Data provided:
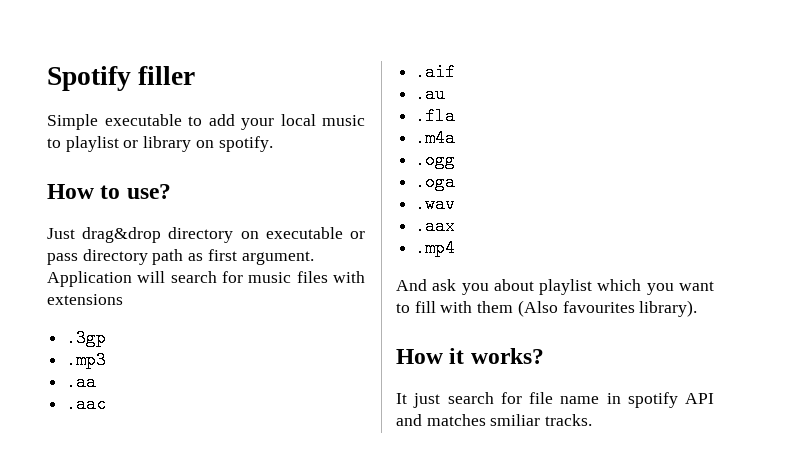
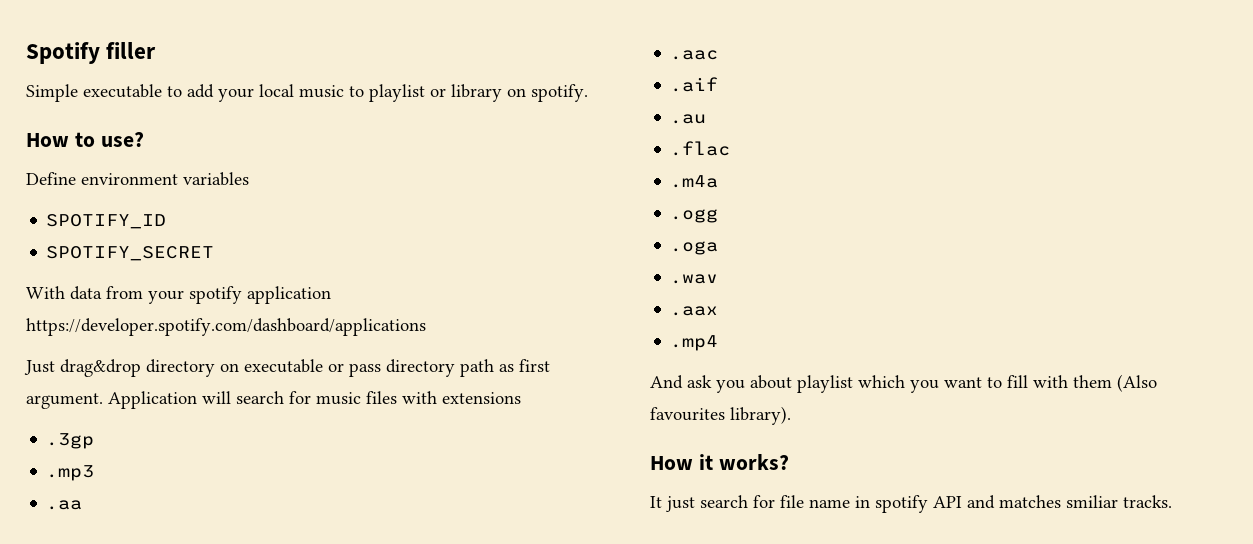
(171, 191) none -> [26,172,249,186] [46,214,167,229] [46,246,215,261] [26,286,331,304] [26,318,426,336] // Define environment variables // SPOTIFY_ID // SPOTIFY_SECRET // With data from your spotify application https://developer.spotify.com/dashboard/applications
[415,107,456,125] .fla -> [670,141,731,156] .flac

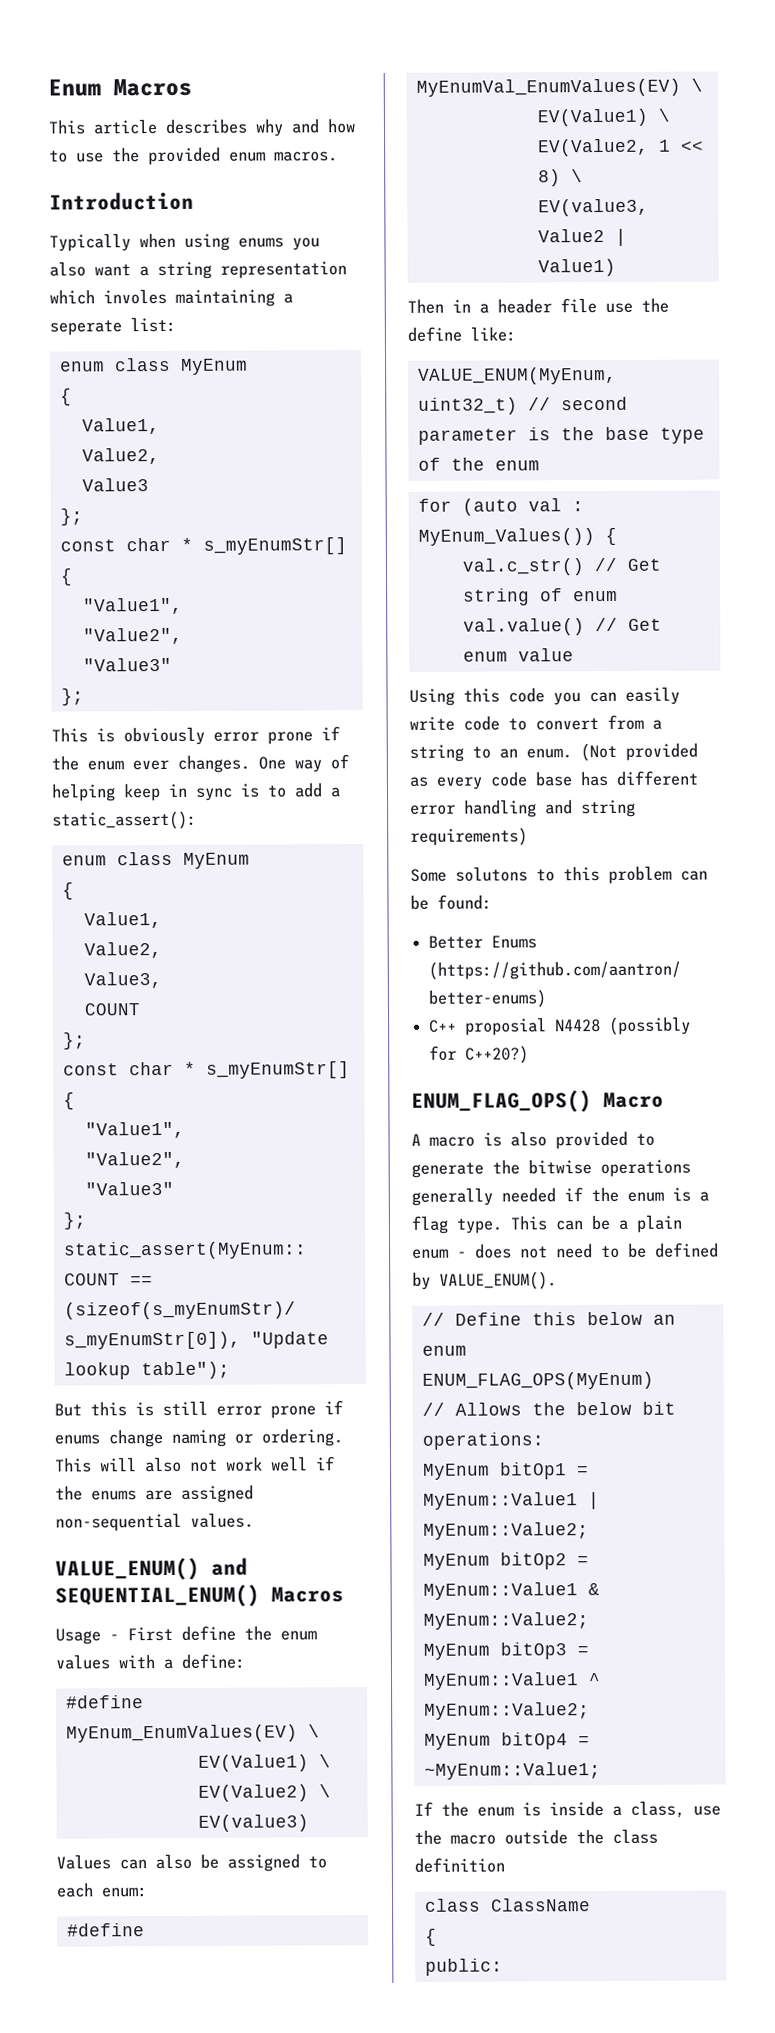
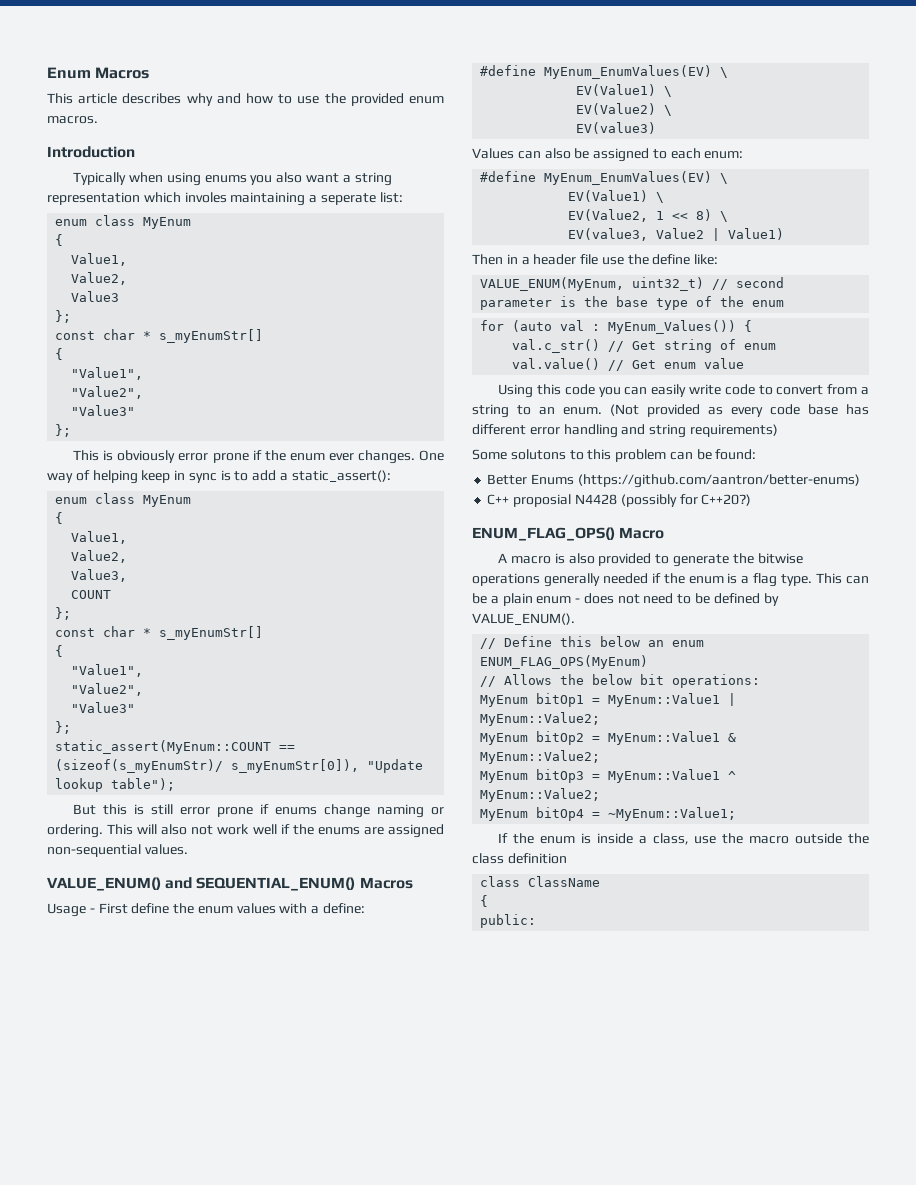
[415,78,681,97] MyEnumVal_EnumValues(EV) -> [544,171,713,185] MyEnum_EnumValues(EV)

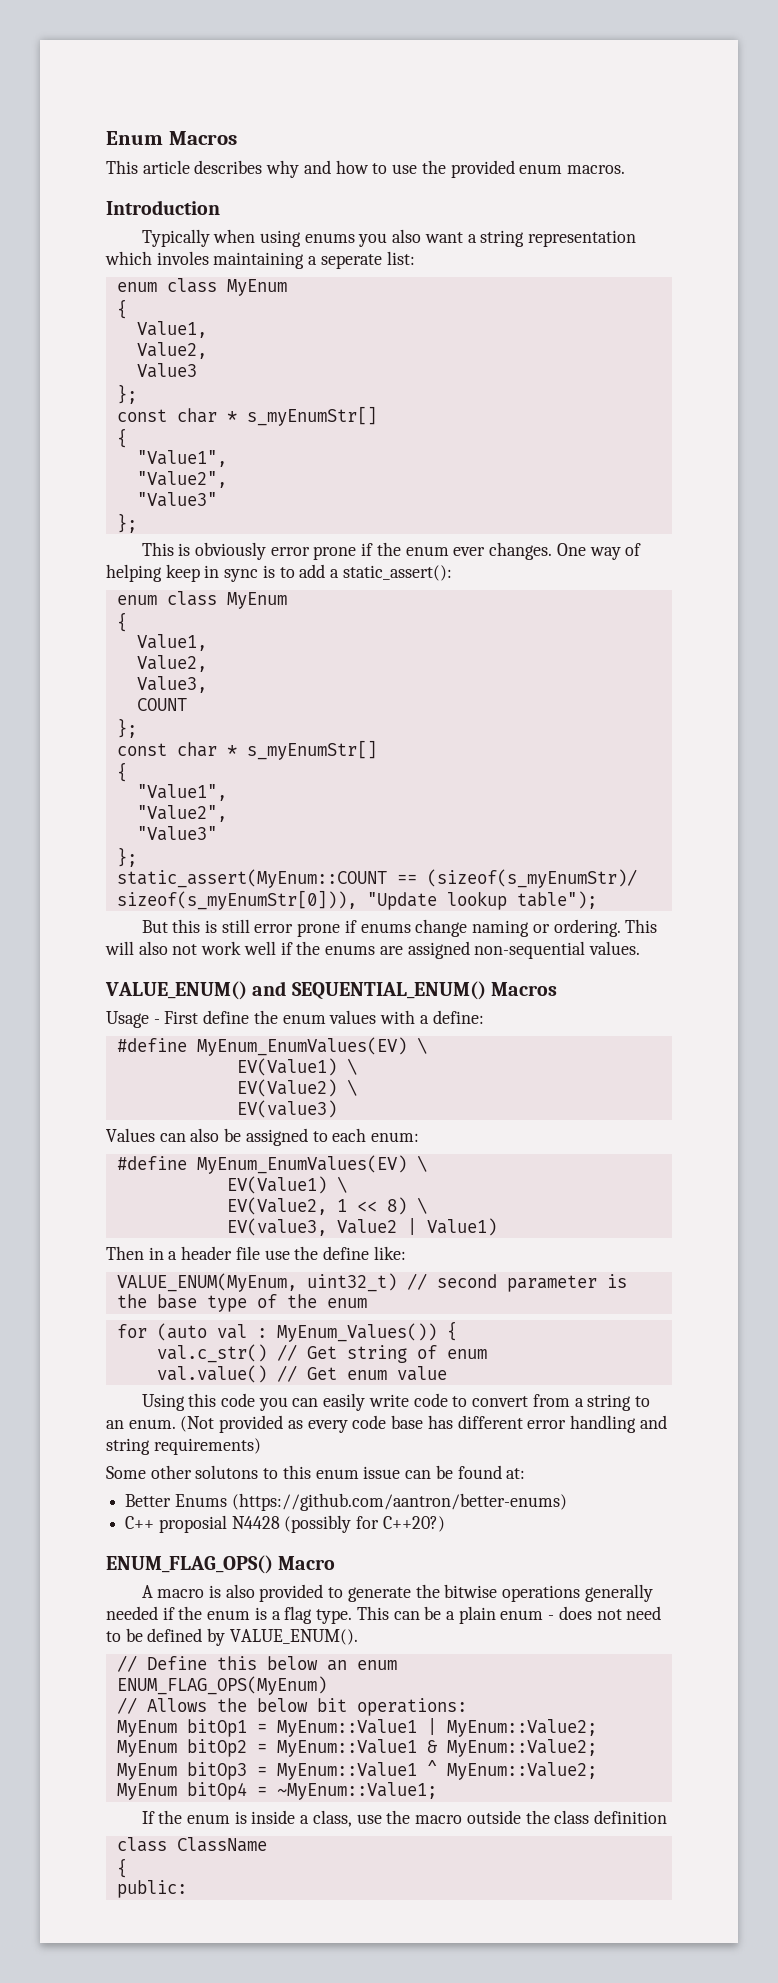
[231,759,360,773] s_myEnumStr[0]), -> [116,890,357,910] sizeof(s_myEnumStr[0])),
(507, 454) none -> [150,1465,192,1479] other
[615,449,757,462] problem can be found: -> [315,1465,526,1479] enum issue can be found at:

--

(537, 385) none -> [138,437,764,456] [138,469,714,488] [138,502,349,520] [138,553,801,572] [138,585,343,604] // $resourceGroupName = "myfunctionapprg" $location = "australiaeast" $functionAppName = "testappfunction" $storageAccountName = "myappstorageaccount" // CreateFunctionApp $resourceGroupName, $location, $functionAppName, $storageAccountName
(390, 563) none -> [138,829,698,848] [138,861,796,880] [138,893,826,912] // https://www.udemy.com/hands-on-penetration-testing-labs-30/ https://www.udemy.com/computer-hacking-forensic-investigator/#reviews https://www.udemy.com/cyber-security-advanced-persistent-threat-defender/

What this task involves: Every line above from the line with "[231,759,360,773] s_myEnumStr[0]), ->" to the line with "[615,449,757,462] problem can", both included, must be reproduced exactly, and no other line may appear.

Written solution:
[231,759,360,773] s_myEnumStr[0]), -> [116,890,357,910] sizeof(s_myEnumStr[0])),
(507, 454) none -> [150,1465,192,1479] other
[615,449,757,462] problem can be found: -> [315,1465,526,1479] enum issue can be found at:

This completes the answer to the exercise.